• [EXERCISE AIM]:
From the first line of the listing, copy each line exactly until you have included the line with "color:#ffffff; font-size:14.5px; font-weight:bold;"; leave out the pictures.

• [RECORDS SHOWN]:
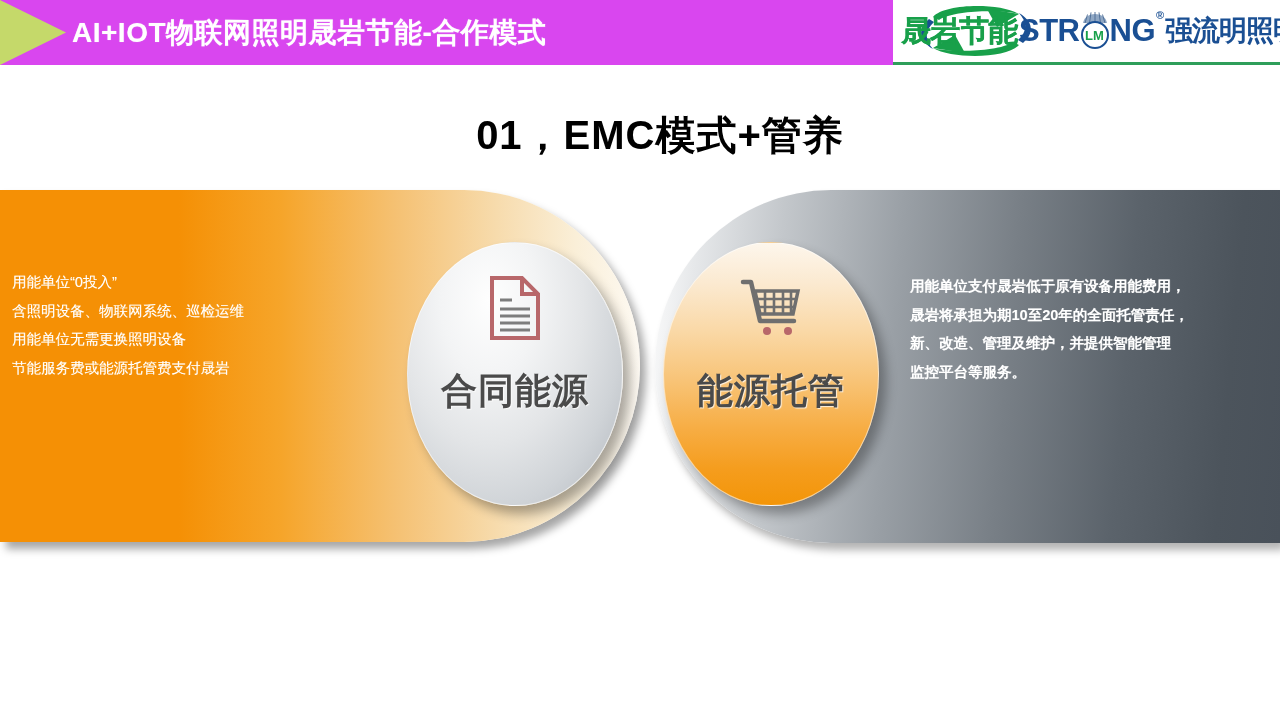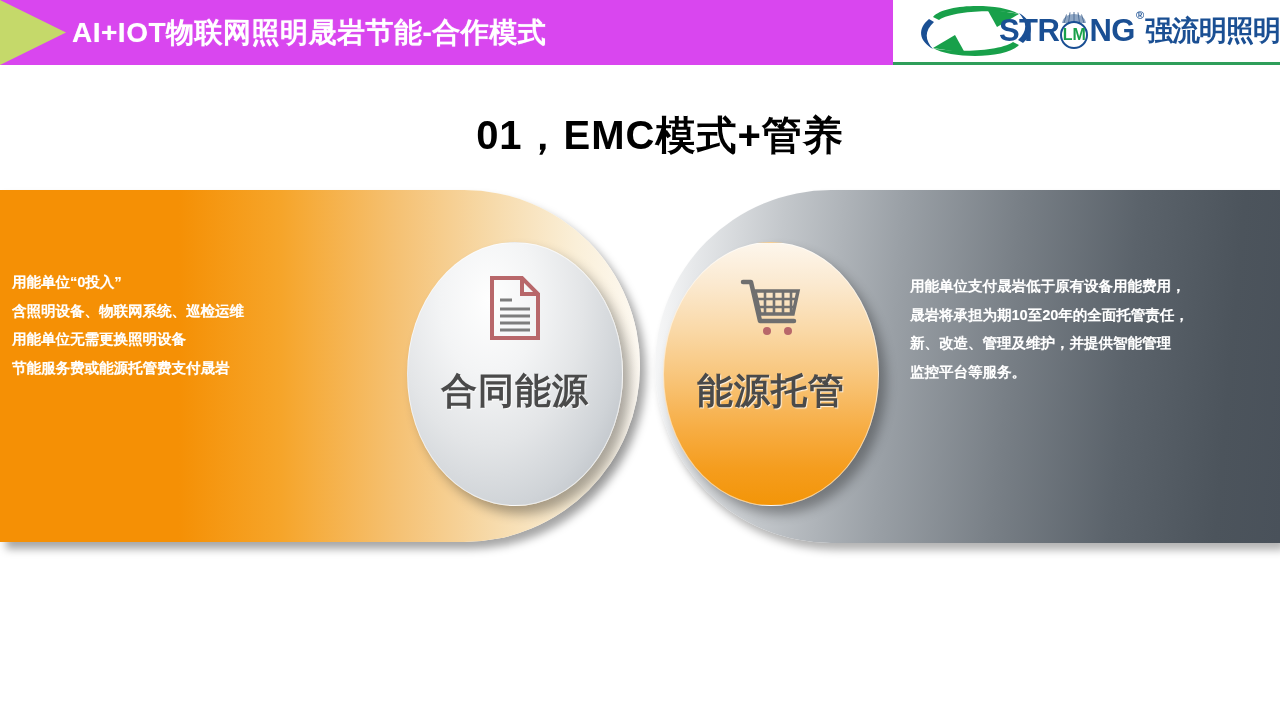--- a/index.html
+++ b/index.html
@@ -184,6 +184,7 @@
       <path d="M72 4 L104 9 L82 22 Z" fill="#18a04a"></path>
       <path d="M50 48 L18 43 L40 30 Z" fill="#18a04a"></path>
     </svg>
+    <span class="logo-cn-text">晟岩节能</span>
   </div>
 
   <div class="logo-strong">

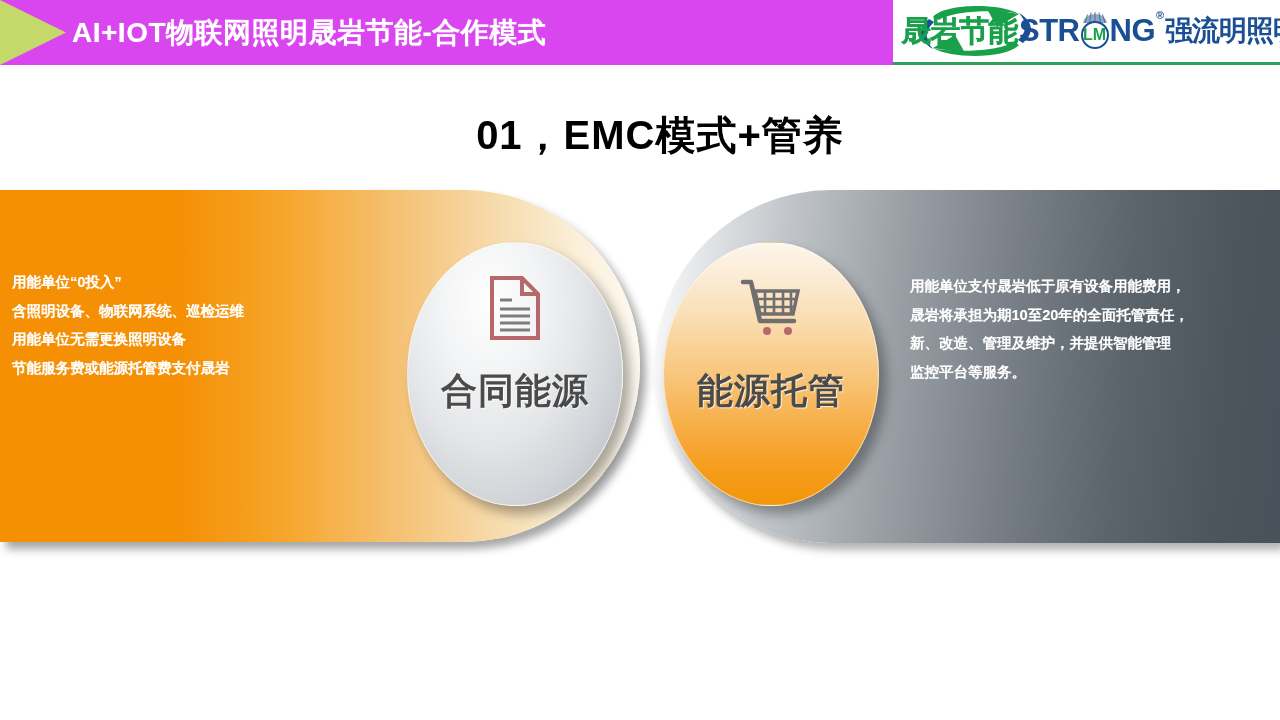--- a/index.html
+++ b/index.html
@@ -77,7 +77,7 @@
     display:flex; align-items:center; justify-content:center;
   }
   .lm-text{
-    font-size:16px; font-weight:bold; color:#18a04a; line-height:1;
+    font-size:13px; font-weight:bold; color:#18a04a; line-height:1;
   }
   .lm-fan{
     position:absolute; left:0px; top:-5px; width:30px; height:16px;

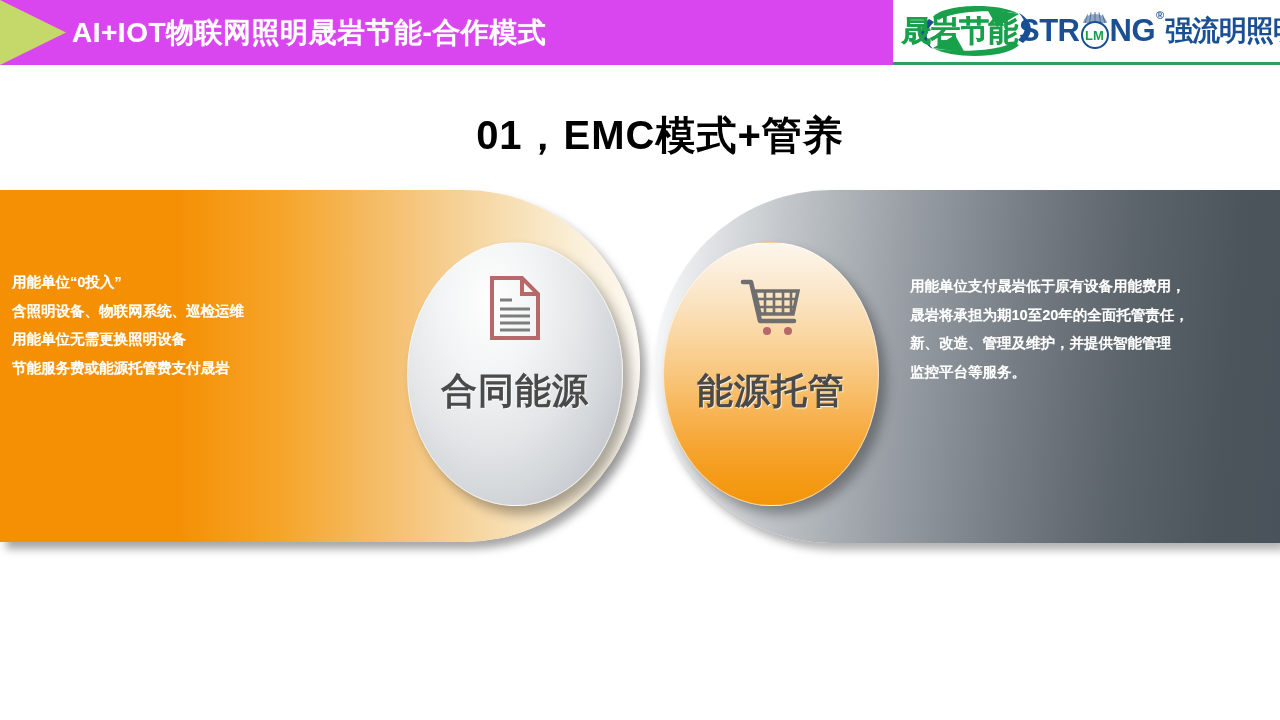--- a/index.html
+++ b/index.html
@@ -151,7 +151,7 @@
   
   .left-text{
     position:absolute; left:12px; top:268px; width:340px;
-    color:#ffffff; font-size:14.5px; font-weight:bold;
+    color:#ffffff; font-size:14.5px; font-weight:normal;
     line-height:28.5px;
     text-shadow:0.4px 0.4px 0 rgba(255,255,255,0.4);
   }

• [YOUR RESPONSE]:
--- a/index.html
+++ b/index.html
@@ -184,6 +184,7 @@
       <path d="M72 4 L104 9 L82 22 Z" fill="#18a04a"></path>
       <path d="M50 48 L18 43 L40 30 Z" fill="#18a04a"></path>
     </svg>
+    <span class="logo-cn-text">晟岩节能</span>
   </div>
 
   <div class="logo-strong">

--- a/index.html
+++ b/index.html
@@ -77,7 +77,7 @@
     display:flex; align-items:center; justify-content:center;
   }
   .lm-text{
-    font-size:16px; font-weight:bold; color:#18a04a; line-height:1;
+    font-size:13px; font-weight:bold; color:#18a04a; line-height:1;
   }
   .lm-fan{
     position:absolute; left:0px; top:-5px; width:30px; height:16px;

--- a/index.html
+++ b/index.html
@@ -151,7 +151,7 @@
   
   .left-text{
     position:absolute; left:12px; top:268px; width:340px;
-    color:#ffffff; font-size:14.5px; font-weight:bold;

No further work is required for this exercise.